À la suite de l’incident survenu lors de la CAN 2025 au Maroc — marqué par le départ de joueurs quittant le terrain sans l’autorisation de l’arbitre — l’International Football Association Board (IFAB) a décidé d’ouvrir le chantier d’un durcissement réglementaire. L’instance garante des Lois du Jeu estime que ce type de comportement ne peut rester sans réponse formelle. Objectif affiché : empêcher toute banalisation des sorties de terrain en signe de protestation et préserver l’autorité arbitrale.

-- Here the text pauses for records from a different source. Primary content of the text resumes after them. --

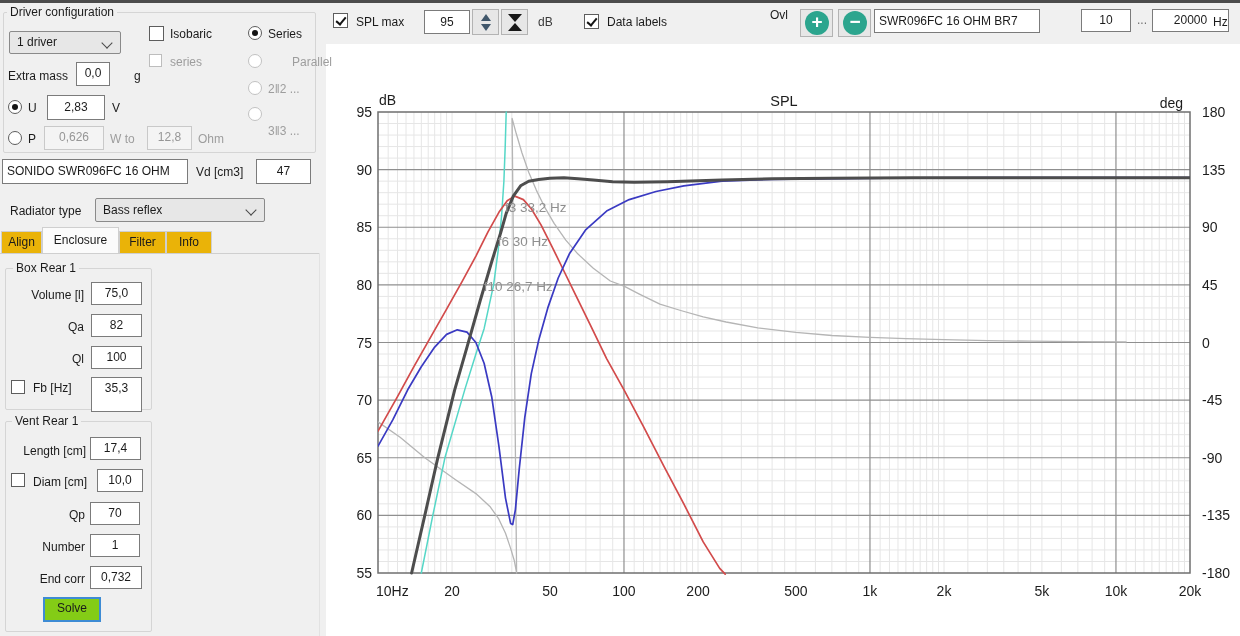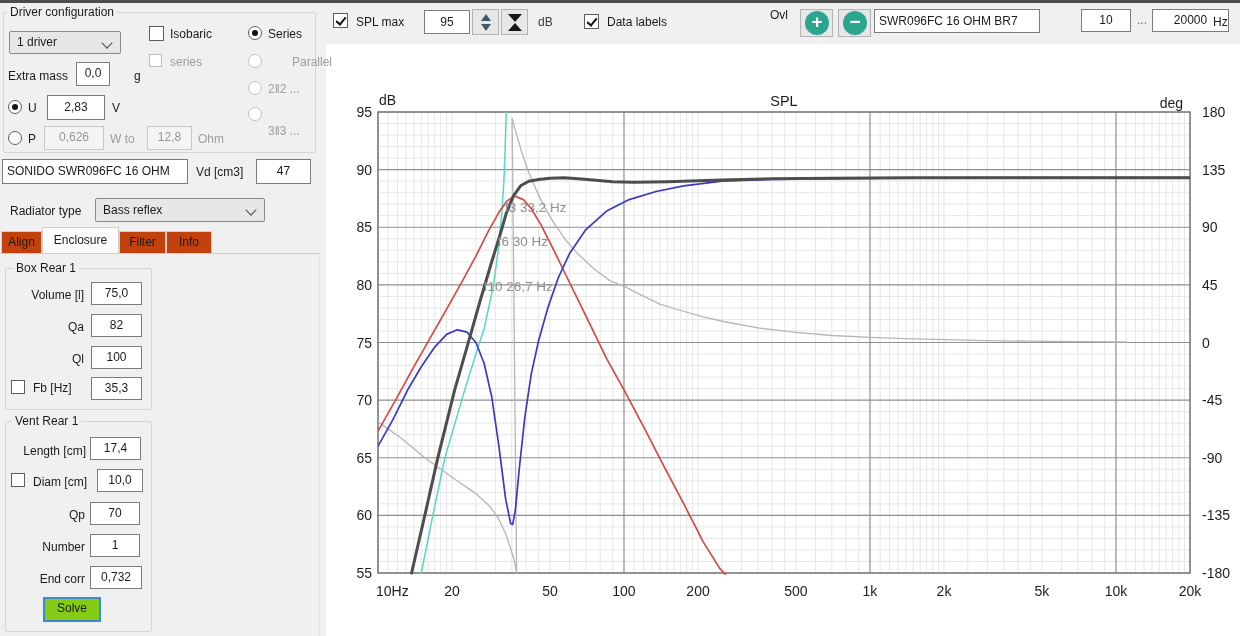"Align" .tab { background: #c2410c -> #eab308 }
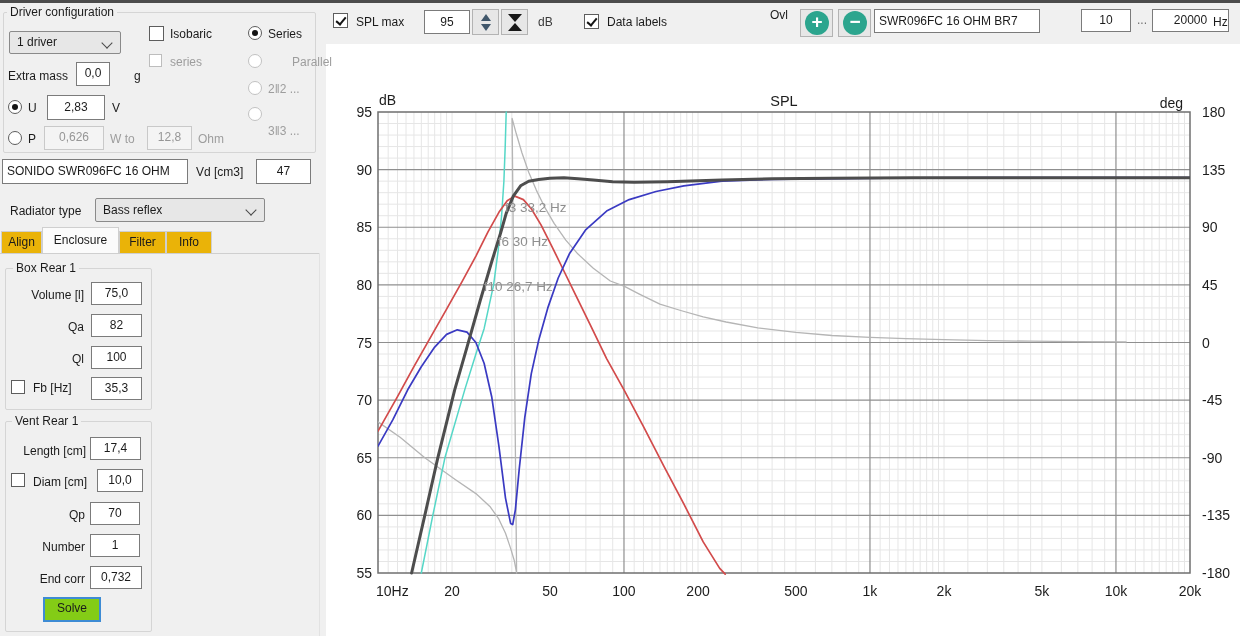"35,3" div.abs { height: 23px -> 35px }
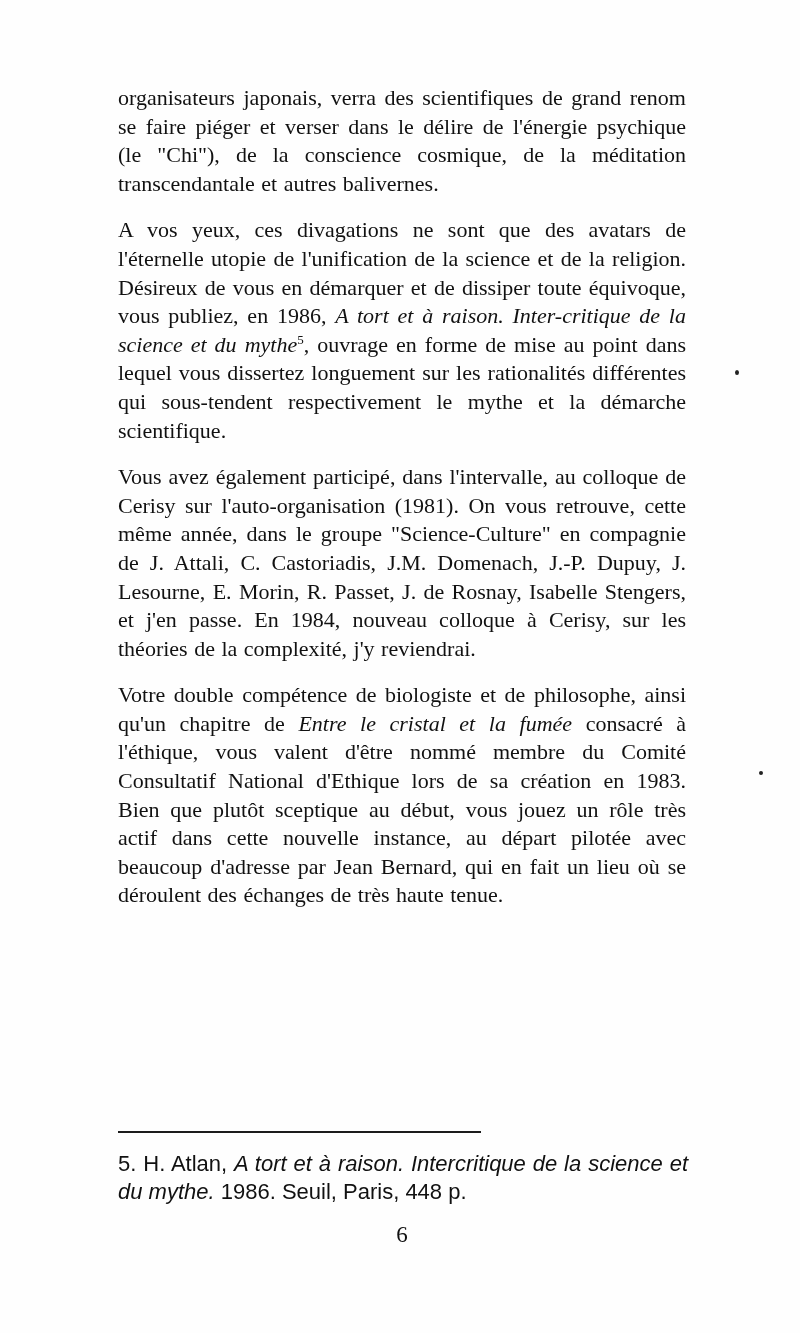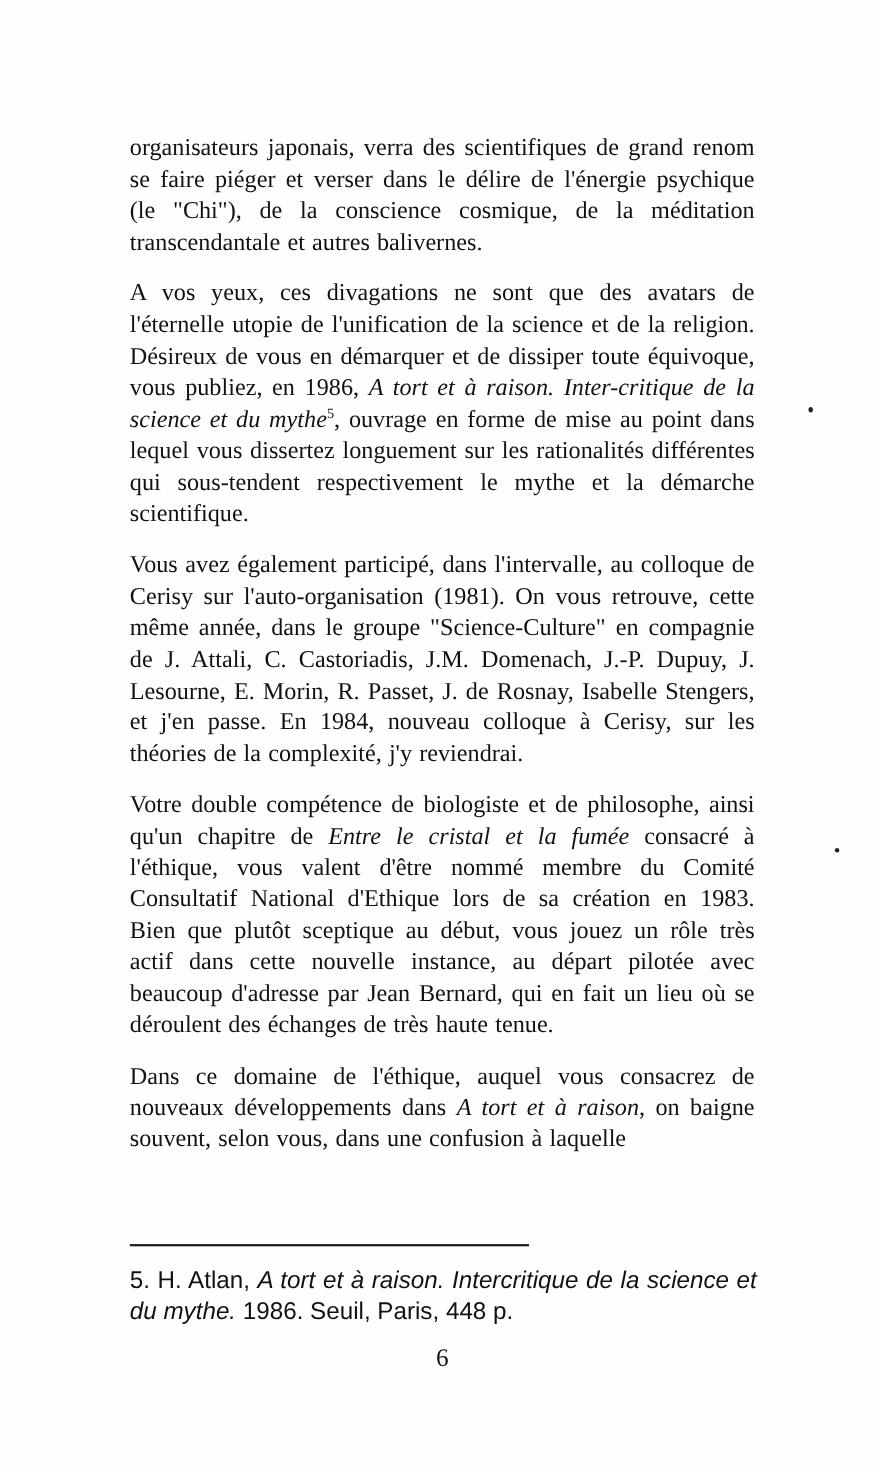"organisateurs japonais, verra des" .text-block { margin-top: 36px -> none }
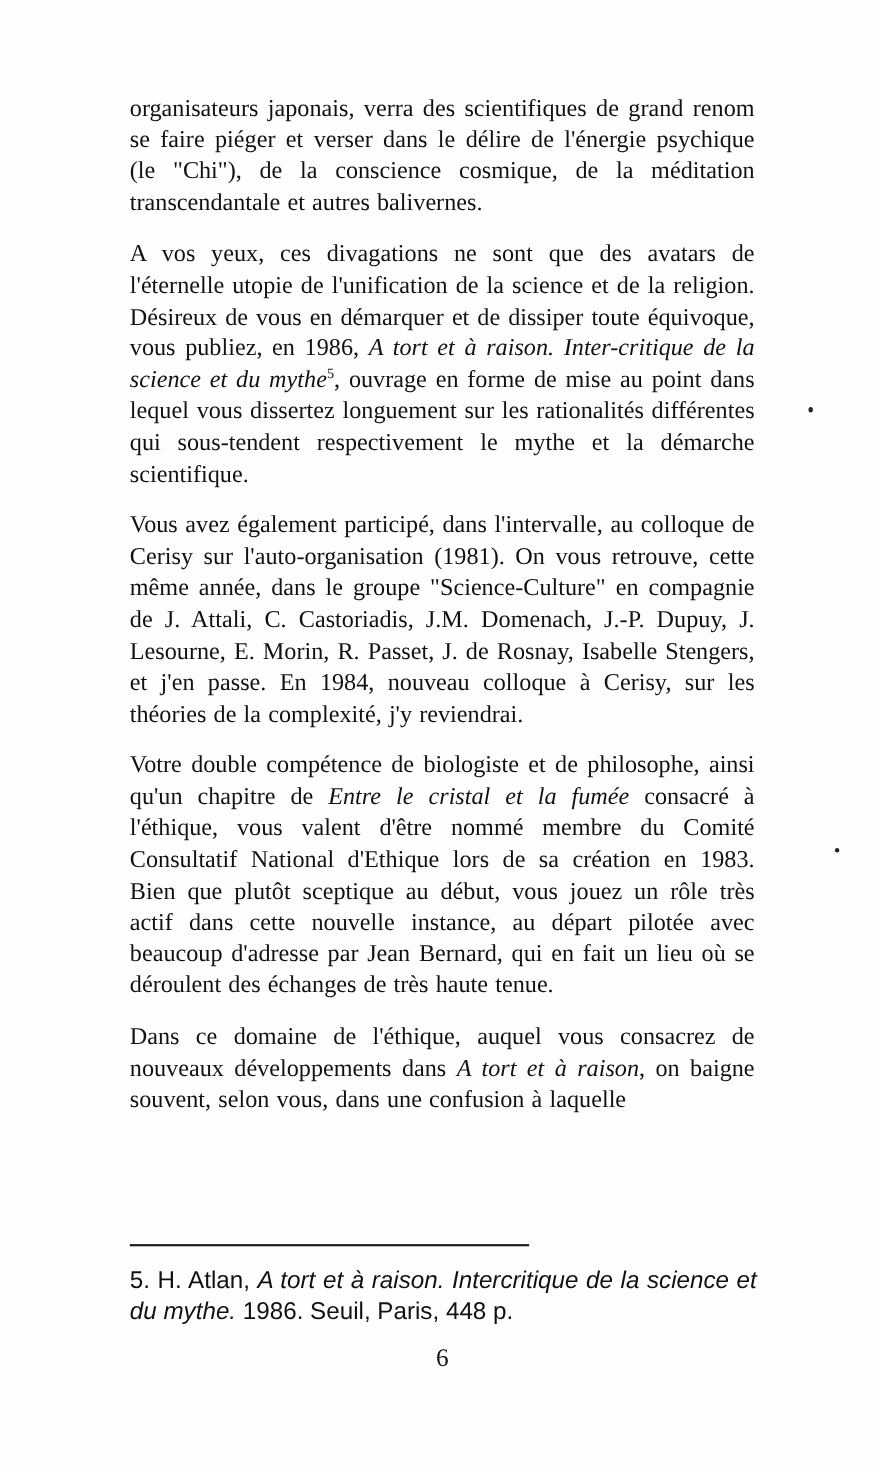"Dans ce domaine de l'éthique," p.para { html: <p><span>Dans ce domaine de l'éthique, auquel vous consacrez de nouveaux développements dans </span><span>A tort et à raison</span><span>, on baigne souvent, selon vous, dans une confusion à laquelle</span></p> -> none }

Un précédent inquiétant pour le football mondial
L’épisode controversé de la Coupe d’Afrique des Nations 2025 a agi comme un signal d’alerte. Selon les discussions menées au sein de l’IFAB, laisser ce type d’action sans clarification réglementaire risquerait d’encourager des reproductions dans d’autres compétitions.
Ces dernières semaines, plusieurs situations similaires ont été observées sur le continent africain, notamment dans des championnats nationaux où des équipes ont temporairement ou définitivement quitté la pelouse pour contester une décision arbitrale.
Pour l’instance internationale, le risque est double : affaiblissement de l’autorité des arbitres ; multiplication d’actes collectifs pouvant rendre certaines rencontres incontrôlables.
Vers des ajustements disciplinaires plus fermes
L’IFAB a convenu qu’il était nécessaire d’avancer vers des mesures plus robustes, à la fois sur le plan réglementaire et disciplinaire.
Parmi les pistes envisagées : clarification explicite dans les Lois du Jeu sur l’interdiction de quitter le terrain sans autorisation ; sanctions automatiques renforcées en cas d’abandon collectif ; responsabilité élargie des encadrements techniques en cas d’incitation à la protestation. L’objectif est clair : instaurer un cadre dissuasif afin d’éviter que la contestation ne se transforme en rupture du jeu.
Au-delà de la sanction, c’est la crédibilité des compétitions qui est en jeu. Le football moderne, de plus en plus médiatisé et scruté à l’échelle mondiale, ne peut se permettre des interruptions répétées liées à des décisions contestées.
L’IFAB entend donc protéger : l’intégrité des matchs, la stabilité des championnats, et l’image globale du football. La réflexion engagée pourrait déboucher sur des modifications officielles dès les prochaines éditions des Lois du Jeu, applicables à l’échelle internationale.
Si les ajustements sont validés, l’incident de la CAN 2025 au Maroc restera comme un moment charnière ayant conduit à un durcissement du cadre disciplinaire mondial. Dans un contexte où les tensions arbitrales se multiplient, l’IFAB souhaite envoyer un message clair : la protestation ne peut justifier la rupture unilatérale d’un match.